Ator lançará livro sobre sua trajetória de ator e historiadora apresenta sua biografia de Lima Barreto

Publicado em O Globo

RIO – As atrações da abertura da 15ª Festa Literária de Paraty, que acontece entre os dias 26 e 30 de julho, foram anunciadas hoje pela organização do evento. Lima Barreto, o autor homenageado da festa, estará presente na voz do ator Lázaro Ramos, que lerá trechos de suas obras, durante uma apresentação ilustrada pela historiadora Lilia Schwarcz. A direção de cena ficará a cargo de Felipe Hirsch, responsável por espetáculos como “Puzzle” e “A tragédia latino-americana”.

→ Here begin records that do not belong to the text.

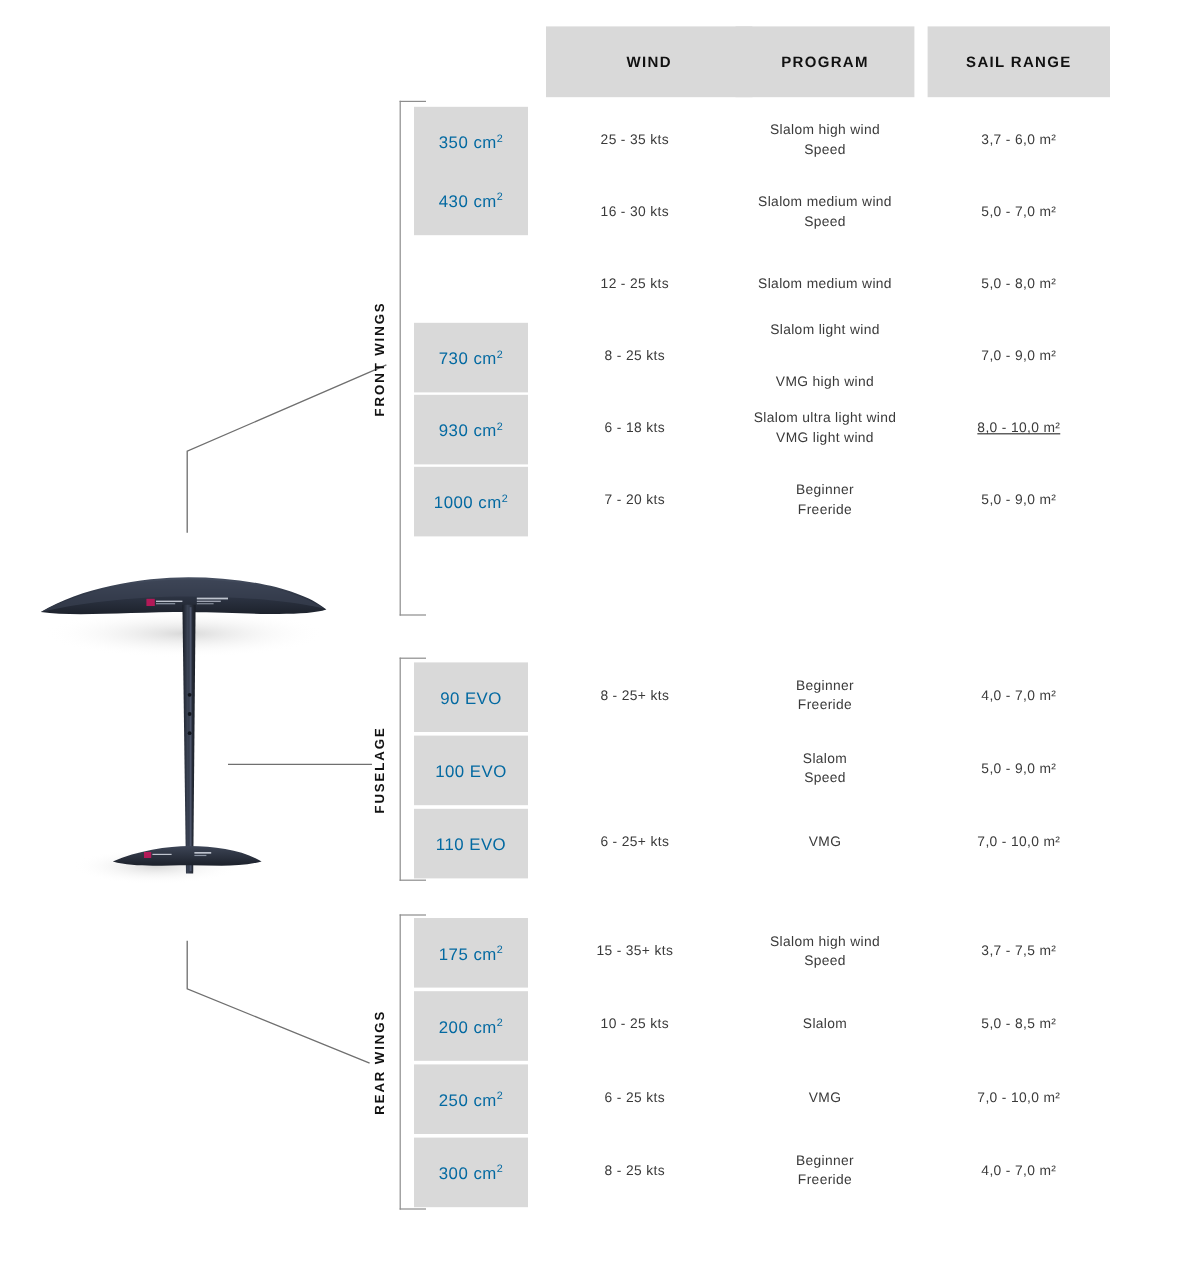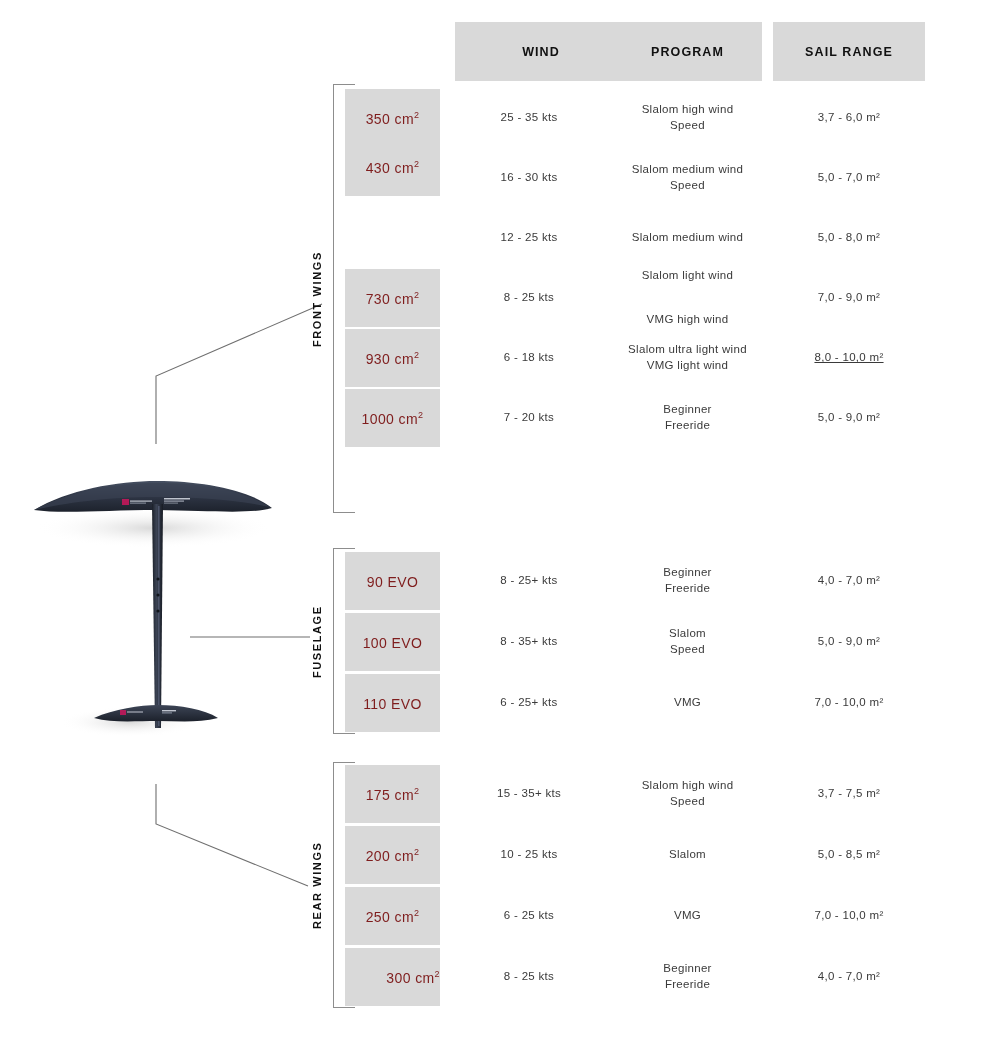--- a/index.html
+++ b/index.html
@@ -16,21 +16,21 @@
     position:absolute;background:#d9d9d9;
     display:flex;align-items:center;justify-content:center;
     font-size:12.5px;font-weight:700;letter-spacing:1.1px;color:#111;
   }
 
   
   .sizecell{
     position:absolute;left:345px;width:95px;height:58px;
     background:#d9d9d9;
     display:flex;align-items:center;justify-content:center;
-    font-size:14px;color:#7f1d1d;letter-spacing:.4px;
+    font-size:14px;color:#0369a1;letter-spacing:.4px;
   }
   .sizecell .sup{font-size:9px;vertical-align:super;}
 
   
   .cell{
     position:absolute;
     display:flex;flex-direction:column;align-items:center;justify-content:center;
     text-align:center;font-size:11.5px;color:#3a3a3a;line-height:1.35;
     letter-spacing:.3px;
   }
@@ -241,23 +241,20 @@
     <span class="ln">Beginner</span>
     <span class="ln">Freeride</span>
   </div>
   <div class="cell sail" style="top:552px;height:58px;">
     <span class="ln">4,0 - 7,0 m²</span>
   </div>
 
   <div class="sizecell" style="top:613px;">
     <span><span>100 EVO</span><span class="sup"></span></span>
   </div>
-  <div class="cell wind" style="top:613px;height:58px;">
-    <span class="ln">8 - 35+ kts</span>
-  </div>
   <div class="cell prog" style="top:613px;height:58px;">
     <span class="ln">Slalom</span>
     <span class="ln">Speed</span>
   </div>
   <div class="cell sail" style="top:613px;height:58px;">
     <span class="ln">5,0 - 9,0 m²</span>
   </div>
 
   <div class="sizecell" style="top:674px;">
     <span><span>110 EVO</span><span class="sup"></span></span>
@@ -312,21 +309,21 @@
   <div class="cell wind" style="top:887px;height:58px;">
     <span class="ln">6 - 25 kts</span>
   </div>
   <div class="cell prog" style="top:887px;height:58px;">
     <span class="ln">VMG</span>
   </div>
   <div class="cell sail" style="top:887px;height:58px;">
     <span class="ln">7,0 - 10,0 m²</span>
   </div>
 
-  <div class="sizecell" style="top:948px;justify-content:flex-end;">
+  <div class="sizecell" style="top:948px;">
     <span><span>300 cm</span><span class="sup">2</span></span>
   </div>
   <div class="cell wind" style="top:948px;height:58px;">
     <span class="ln">8 - 25 kts</span>
   </div>
   <div class="cell prog" style="top:948px;height:58px;">
     <span class="ln">Beginner</span>
     <span class="ln">Freeride</span>
   </div>
   <div class="cell sail" style="top:948px;height:58px;">

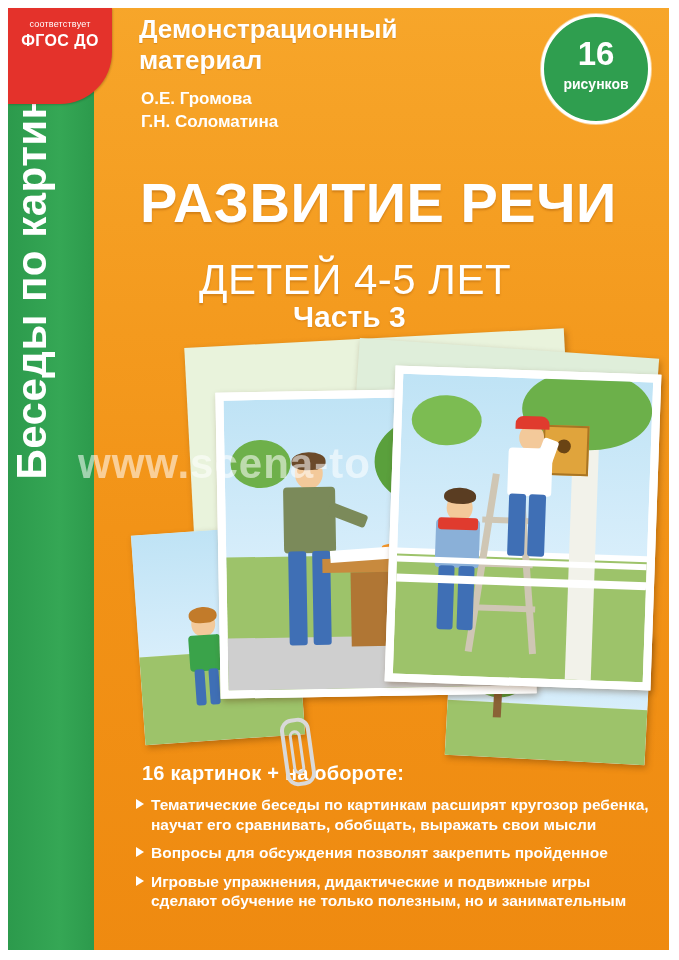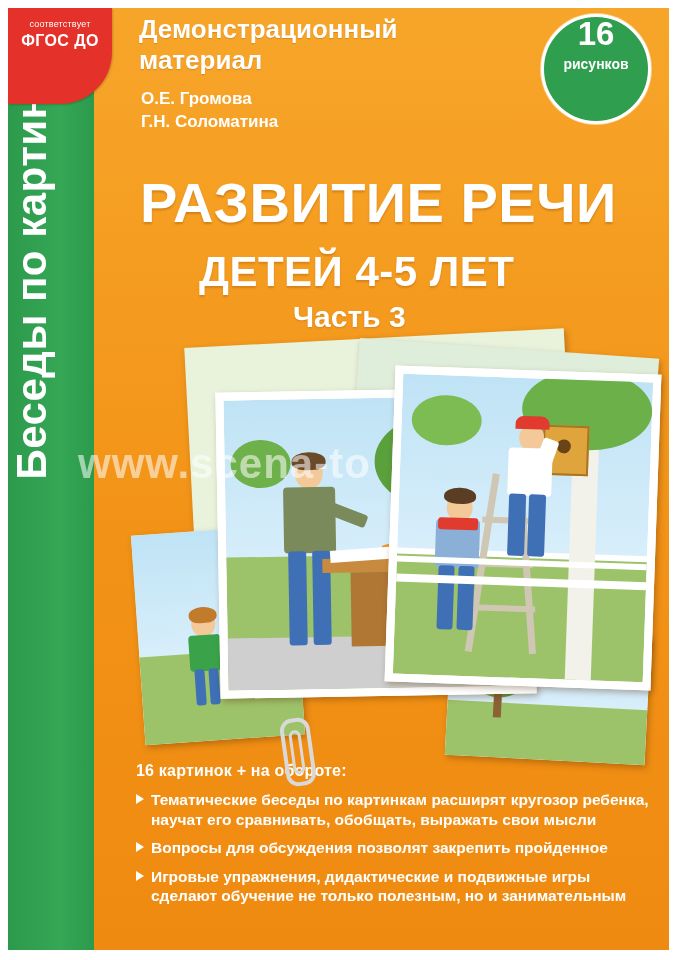--- a/index.html
+++ b/index.html
@@ -113,20 +113,21 @@
     background: #2f9e4f;
     border: 3px solid #ffffff;
     color: #ffffff;
     text-align: center;
     box-shadow: 0 0 0 1px rgba(255,255,255,0.5);
   }
   .badge .num {
     display: block;
     font-size: 33px;
     font-weight: bold;
+    margin-top: 20px;
     line-height: 1;
   }
   .badge .cap {
     display: block;
     font-size: 14px;
     font-weight: bold;
     margin-top: 6px;
   }
 
   
@@ -138,24 +139,24 @@
     color: #ffffff;
     font-size: 56px;
     font-weight: bold;
     letter-spacing: 0.5px;
     text-shadow: 0 2px 2px rgba(150,75,0,0.35);
     white-space: nowrap;
   }
   .sub-title {
     position: absolute;
     left: 199px;
-    top: 248px;
+    top: 256px;
     color: #ffffff;
     font-size: 42px;
-    font-weight: bold;
+    font-weight: normal;
     letter-spacing: 0.5px;
     text-shadow: 0 2px 2px rgba(150,75,0,0.3);
     white-space: nowrap;
   }
   .part-title {
     position: absolute;
     left: 293px;
     top: 300px;
     color: #ffffff;
     font-size: 30px;
@@ -240,22 +241,22 @@
 
   
   .bottom {
     position: absolute;
     left: 136px;
     top: 762px;
     width: 520px;
     color: #ffffff;
   }
   .bottom h2 {
-    margin: 0 0 10px 0;
-    font-size: 16px;
+    margin: 0 0 10px 6px;
+    font-size: 20px;
     font-weight: bold;
     letter-spacing: 0.2px;
   }
   .bullet {
     display: flex;
     align-items: flex-start;
     margin-bottom: 9px;
     font-size: 15.5px;
     font-weight: bold;
     line-height: 1.26;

Conhecido por interpretar personagens marcados por suas condições sociais e raciais, como Zumbi do Palmares e Madame Satã, Lázaro Ramos também lançará no festa o seu livro “Na minha pele”, no qual aborda a sua trajetória como ator negro.

Lilia Schwarcz levará a Paraty seu novo olhar sobre o autor homenageado, resultado de pesquisa de mais de uma década que gerou a biografia “Lima Barreto, triste visionário”, que será lançada em junho.